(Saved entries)
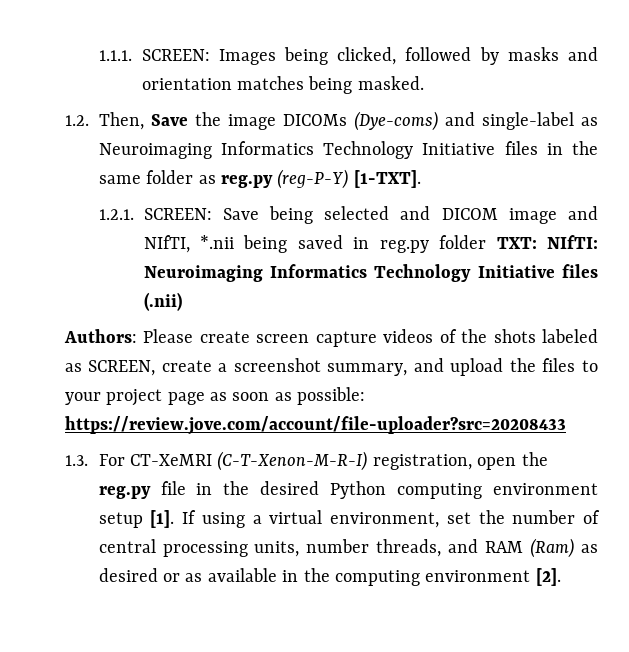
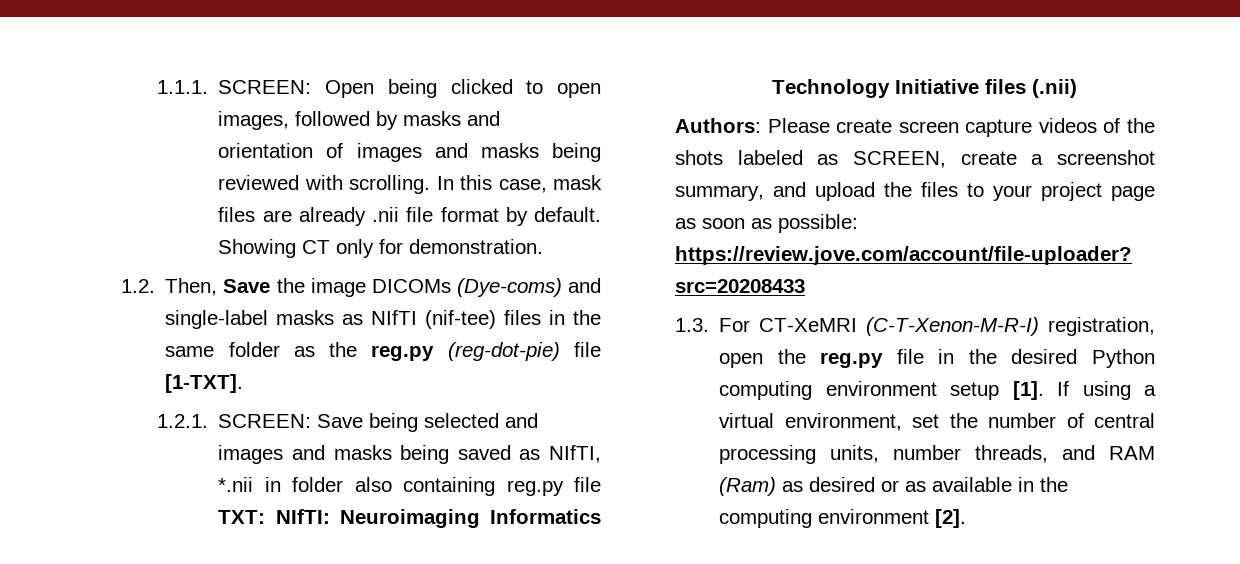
- 1.1.1. SCREEN: Images being clicked, followed by masks and orientation matches being masked.
+ 1.1.1. SCREEN: Open being clicked to open images, followed by masks and orientation of images and masks being reviewed with scrolling. In this case, mask files are already .nii file format by default. Showing CT only for demonstration.
- 1.2. Then, Save the image DICOMs (Dye-coms) and single-label as Neuroimaging Informatics Technology Initiative files in the same folder as reg.py (reg-P-Y) [1-TXT].
+ 1.2. Then, Save the image DICOMs (Dye-coms) and single-label masks as NIfTI (nif-tee) files in the same folder as the reg.py (reg-dot-pie) file [1-TXT].
- 1.2.1. SCREEN: Save being selected and DICOM image and NIfTI, *.nii being saved in reg.py folder TXT: NIfTI: Neuroimaging Informatics Technology Initiative files (.nii)
+ 1.2.1. SCREEN: Save being selected and images and masks being saved as NIfTI, *.nii in folder also containing reg.py file TXT: NIfTI: Neuroimaging Informatics Technology Initiative files (.nii)

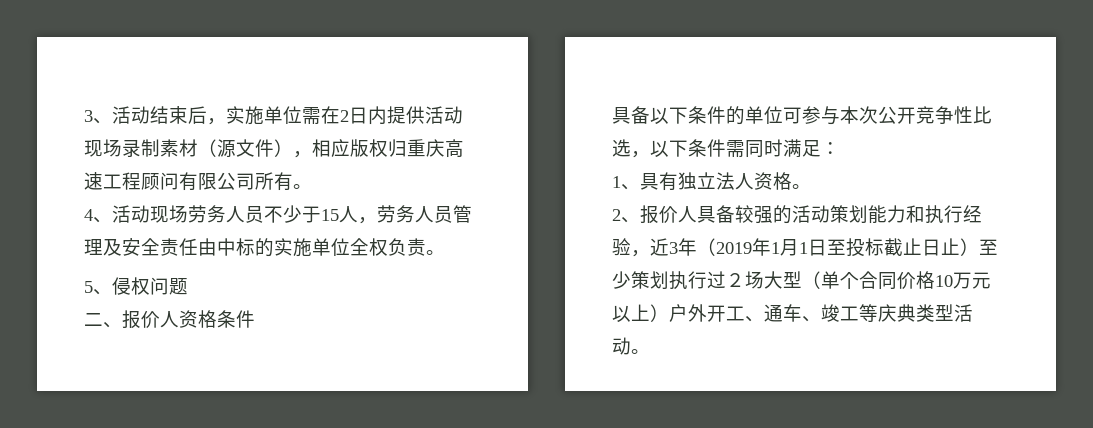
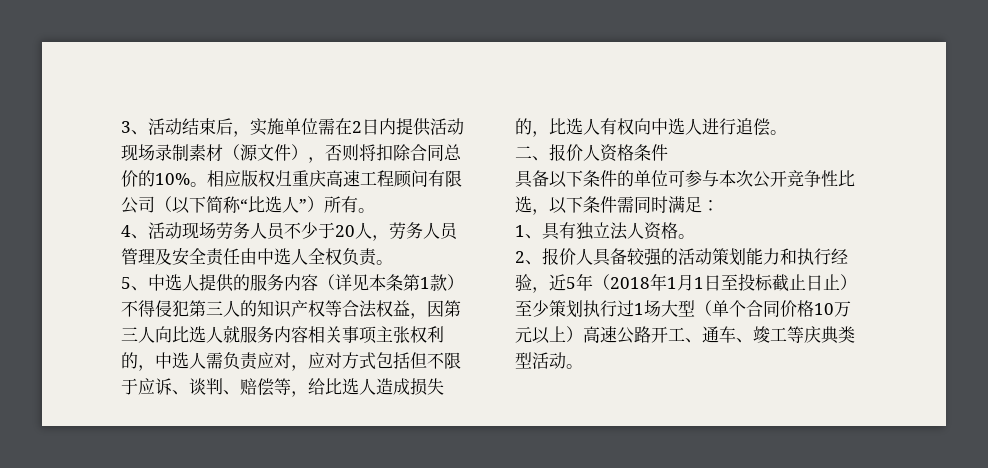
- 3、活动结束后，实施单位需在2日内提供活动现场录制素材（源文件），相应版权归重庆高速工程顾问有限公司所有。
+ 3、活动结束后，实施单位需在2日内提供活动现场录制素材（源文件），否则将扣除合同总价的10%。相应版权归重庆高速工程顾问有限公司（以下简称“比选人”）所有。
- 4、活动现场劳务人员不少于15人，劳务人员管理及安全责任由中标的实施单位全权负责。
+ 4、活动现场劳务人员不少于20人，劳务人员管理及安全责任由中选人全权负责。
- 5、侵权问题
+ 5、中选人提供的服务内容（详见本条第1款）不得侵犯第三人的知识产权等合法权益，因第三人向比选人就服务内容相关事项主张权利的，中选人需负责应对，应对方式包括但不限于应诉、谈判、赔偿等，给比选人造成损失的，比选人有权向中选人进行追偿。
- 2、报价人具备较强的活动策划能力和执行经验，近3年（2019年1月1日至投标截止日止）至少策划执行过２场大型（单个合同价格10万元以上）户外开工、通车、竣工等庆典类型活动。
+ 2、报价人具备较强的活动策划能力和执行经验，近5年（2018年1月1日至投标截止日止）至少策划执行过1场大型（单个合同价格10万元以上）高速公路开工、通车、竣工等庆典类型活动。

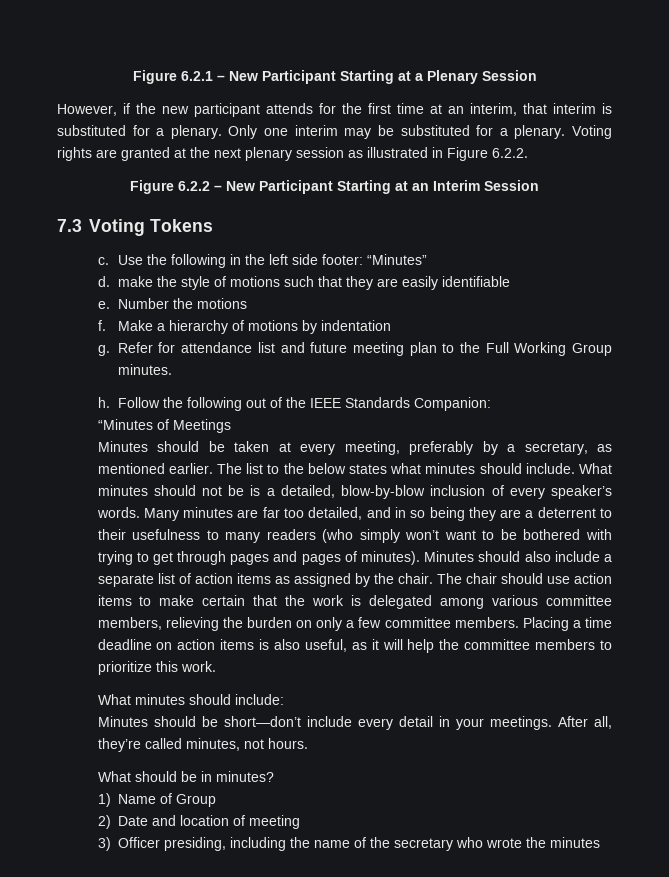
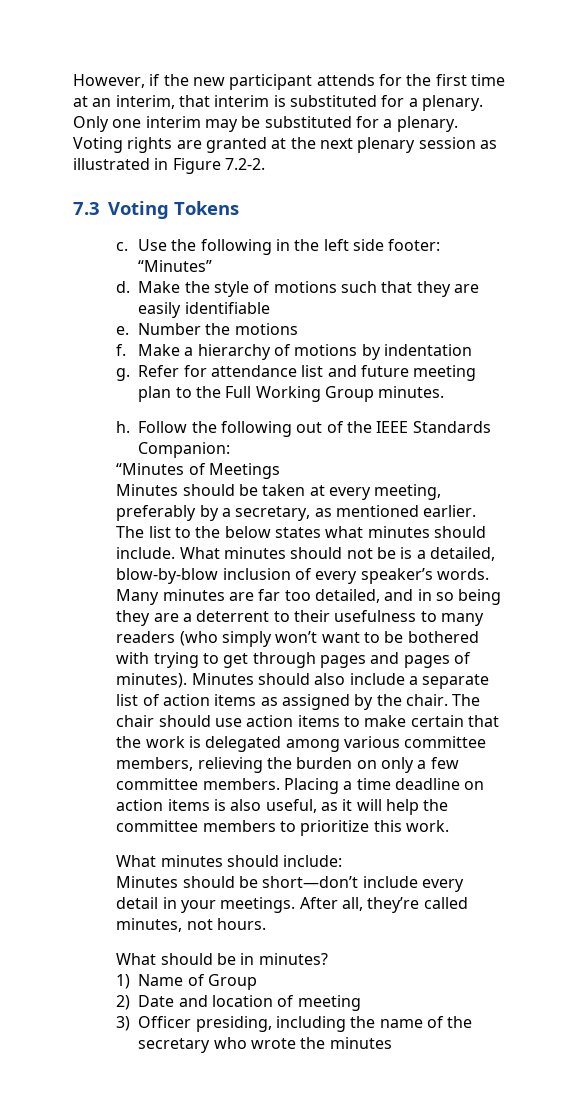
- Figure 6.2.1 – New Participant Starting at a Plenary Session
- Voting rights are granted at the next plenary session as illustrated in Figure 6.2.2.
- Figure 6.2.2 – New Participant Starting at an Interim Session
+ Voting rights are granted at the next plenary session as illustrated in Figure 7.2-2.
- d. make the style of motions such that they are easily identifiable
+ d. Make the style of motions such that they are easily identifiable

TASK BRIEF: Lines from the one containing "- Figure 6.2.2" to the last line above, both included: copy these exactly and write nothing else.

ANSWER TO THIS TASK:
- Figure 6.2.2 – New Participant Starting at an Interim Session
+ Voting rights are granted at the next plenary session as illustrated in Figure 7.2-2.
- d. make the style of motions such that they are easily identifiable
+ d. Make the style of motions such that they are easily identifiable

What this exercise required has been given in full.